Device 1: “Quadro FX 1700”

CUDA Driver Version: 3.0

CUDA Runtime Version: 3.0

CUDA Capability Major revision number: 1

CUDA Capability Minor revision number: 1

Total amount of global memory: 536150016 bytes

Number of multiprocessors: 4

Number of cores: 32

Total amount of constant memory: 65536 bytes

Total amount of shared memory per block: 16384 bytes

Total number of registers available per block: 8192

Warp size: 32

Maximum number of threads per block: 512

Maximum sizes of each dimension of a block: 512 x 512 x 64

Maximum sizes of each dimension of a grid: 65535 x 65535 x 1

Maximum memory pitch: 2147483647 bytes

Texture alignment: 256 bytes

Clock rate: 0.92 GHz

Concurrent copy and execution: Yes

Run time limit on kernels: Yes

Integrated: No

Support host page-locked memory mapping: No

Compute mode: Default (multiple host threads can use this device simultaneously)

Device 2: “Tesla C1060”

CUDA Driver Version: 3.0

CUDA Runtime Version: 3.0

CUDA Capability Major revision number: 1

CUDA Capability Minor revision number: 3

Total amount of global memory: 4294770688 bytes

Number of multiprocessors: 30

Number of cores: 240

Total amount of constant memory: 65536 bytes

Total amount of shared memory per block: 16384 bytes

Total number of registers available per block: 16384

Warp size: 32

Maximum number of threads per block: 512

Maximum sizes of each dimension of a block: 512 x 512 x 64

Maximum sizes of each dimension of a grid: 65535 x 65535 x 1

Maximum memory pitch: 2147483647 bytes

Texture alignment: 256 bytes

Clock rate: 1.30 GHz

Concurrent copy and execution: Yes

Run time limit on kernels: No

Integrated: No

Support host page-locked memory mapping: Yes

Compute mode: Default (multiple host threads can use this device simultaneously)

deviceQuery, CUDA Driver = CUDART, CUDA Driver Version = 4243455, CUDA Runtime Version = 3.0, NumDevs = 3, Device = Tesla C1060, Device = Quadro FX 1700

PASSED

[/codebox]

I’ve created a simple program in java that executes the marching cubes example program.
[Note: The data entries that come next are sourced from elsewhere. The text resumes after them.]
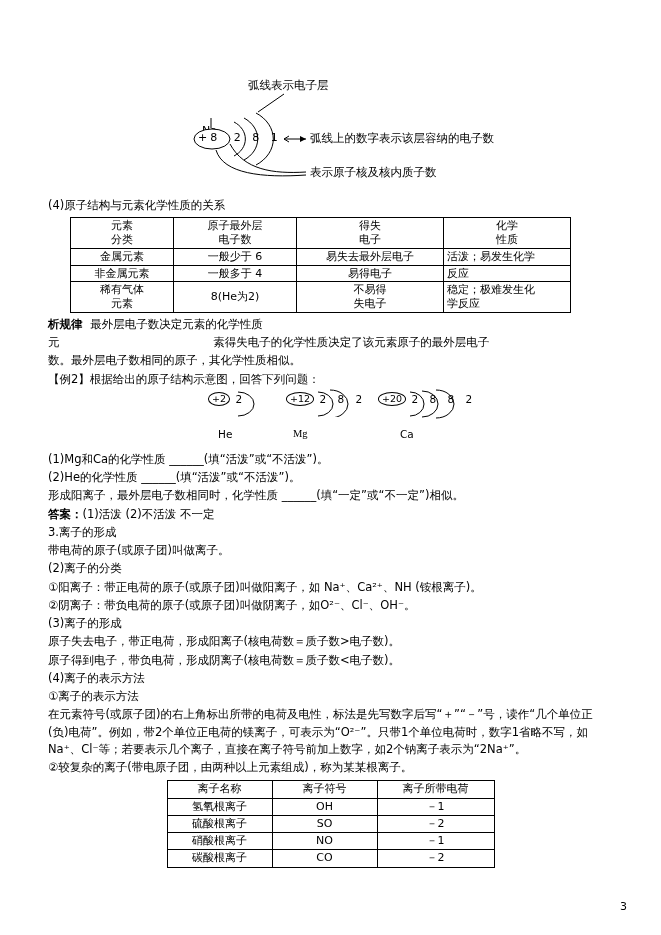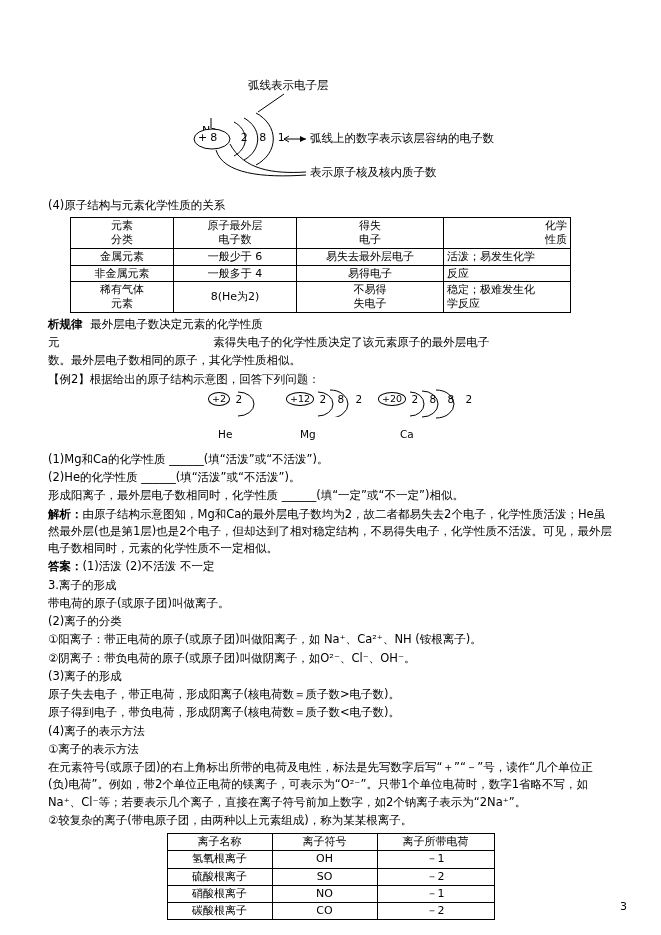--- a/index.html
+++ b/index.html
@@ -144,7 +144,7 @@
 
     <div class="shell-nums" style="left:150px;top:53px;">
       <span>+8</span>
-      <span style="letter-spacing:4px;margin-left:14px;">2 8 1</span>
+      <span style="letter-spacing:4px;margin-left:7px;">2 8 1</span>
     </div>
 
     <div class="lbl" style="left:262px;top:53px;">弧线上的数字表示该层容纳的电子数</div>

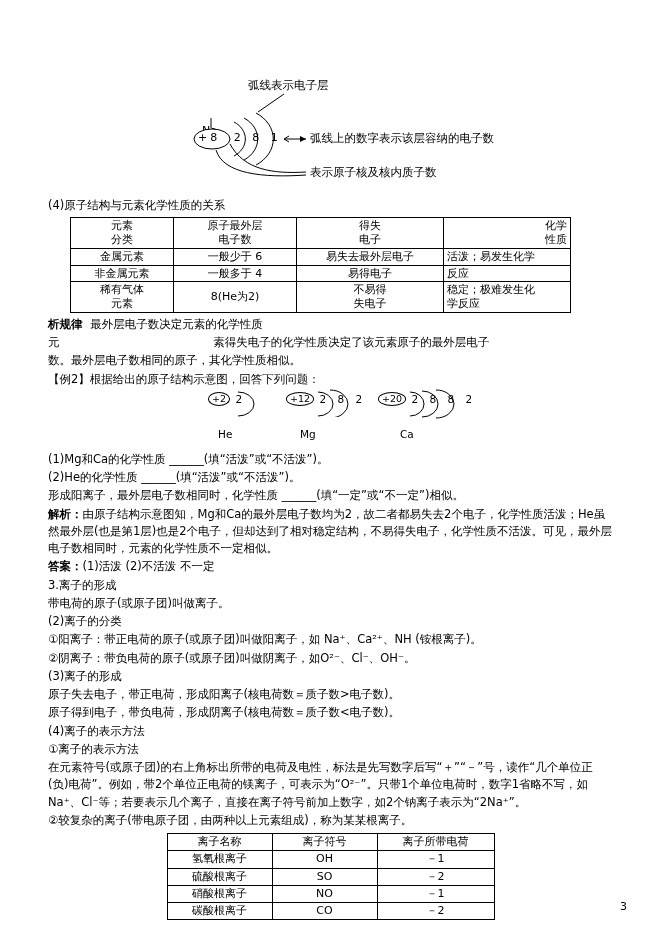--- a/index.html
+++ b/index.html
@@ -59,7 +59,7 @@
   .t1 td.c1{width:96px;}
   .t1 td.c2{width:116px;}
   .t1 td.c3{width:140px;}
-  .t1 td.c4{width:120px;text-align:right;}
+  .t1 td.c4{width:120px;}
   
   table.iontbl{
     border-collapse:collapse;

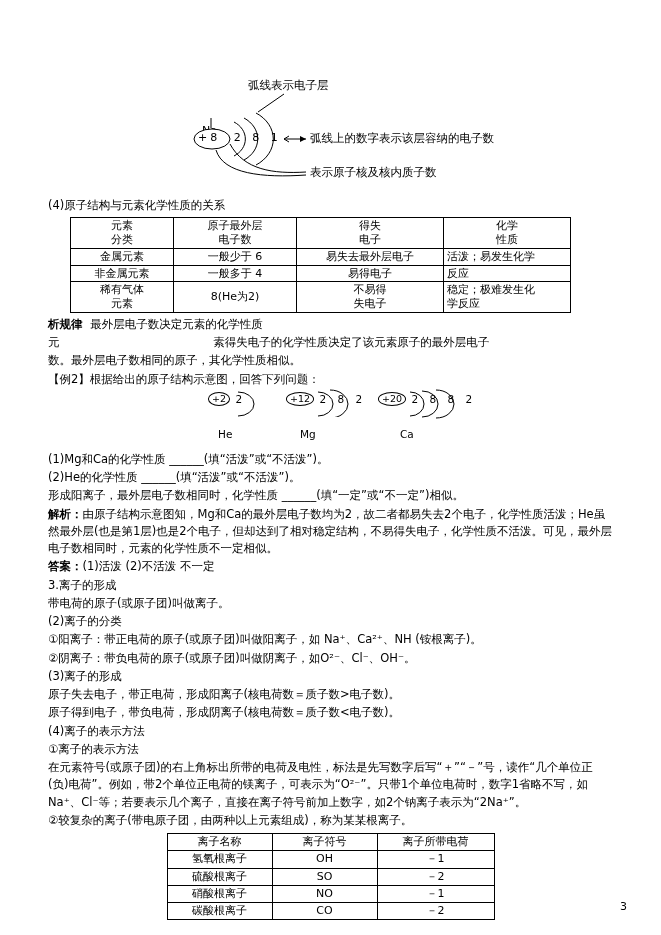--- a/index.html
+++ b/index.html
@@ -212,7 +212,7 @@
         <path d="M 18 1 A 18 14 0 0 1 18 29" fill="none" stroke="#000" stroke-width="1"></path>
       </svg>
     </div>
-    <div class="ex-lbl" style="left:252px;">Mg</div>
+    <div class="ex-lbl" style="left:245px;font-family:Liberation Serif, serif;">Mg</div>
 
     <div class="ex-atom" style="left:330px;">
       <span class="ex-core">+20</span>

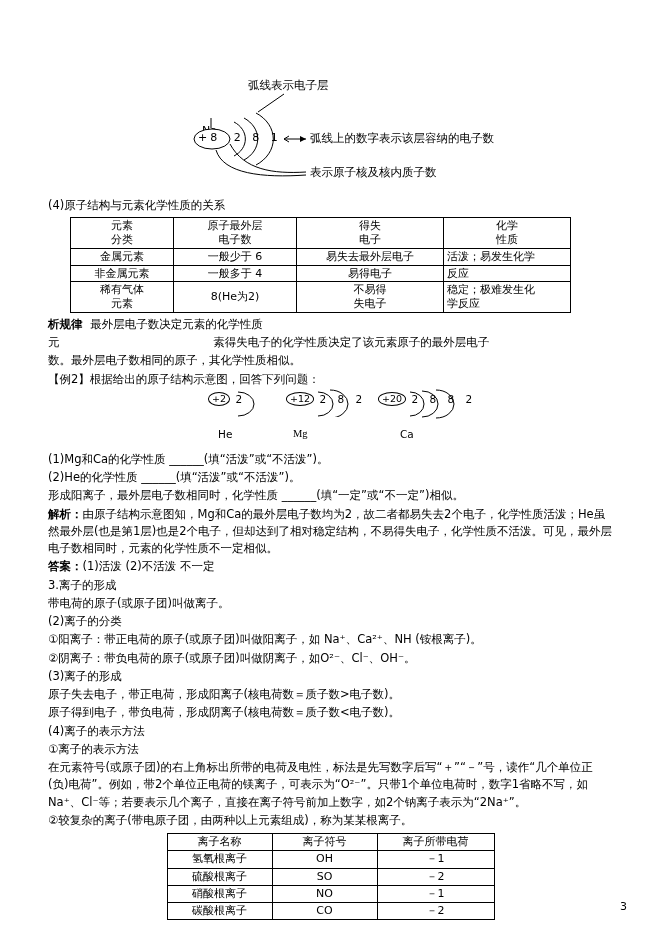--- a/index.html
+++ b/index.html
@@ -230,9 +230,6 @@
   <p class="para">(2)He的化学性质 ______(填“活泼”或“不活泼”)。</p>
   <p class="para">形成阳离子，最外层电子数相同时，化学性质 ______(填“一定”或“不一定”)相似。</p>
 
-  <p class="para">
-    <span class="bold">解析：</span><span>由原子结构示意图知，Mg和Ca的最外层电子数均为2，故二者都易失去2个电子，化学性质活泼；He虽然最外层(也是第1层)也是2个电子，但却达到了相对稳定结构，不易得失电子，化学性质不活泼。可见，最外层电子数相同时，元素的化学性质不一定相似。</span>
-  </p>
 
   <p class="para">
     <span class="bold">答案：</span><span>(1)活泼 (2)不活泼 不一定</span>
My java program creates a thread for each device. Each thread executes the marching cubes program in a different device. I’ve tried the marching cubes program with each device and it works fine. But when I try to execute the marching cubes in the three device concurrently, the Quadro FX 1700 crashes because it is out of memory. If i try to execute the marching cubes on only the Quadro FX 1700 it works fine.

Can anyone explain me why this happen? There is any solution to use the three graphics card in parallel?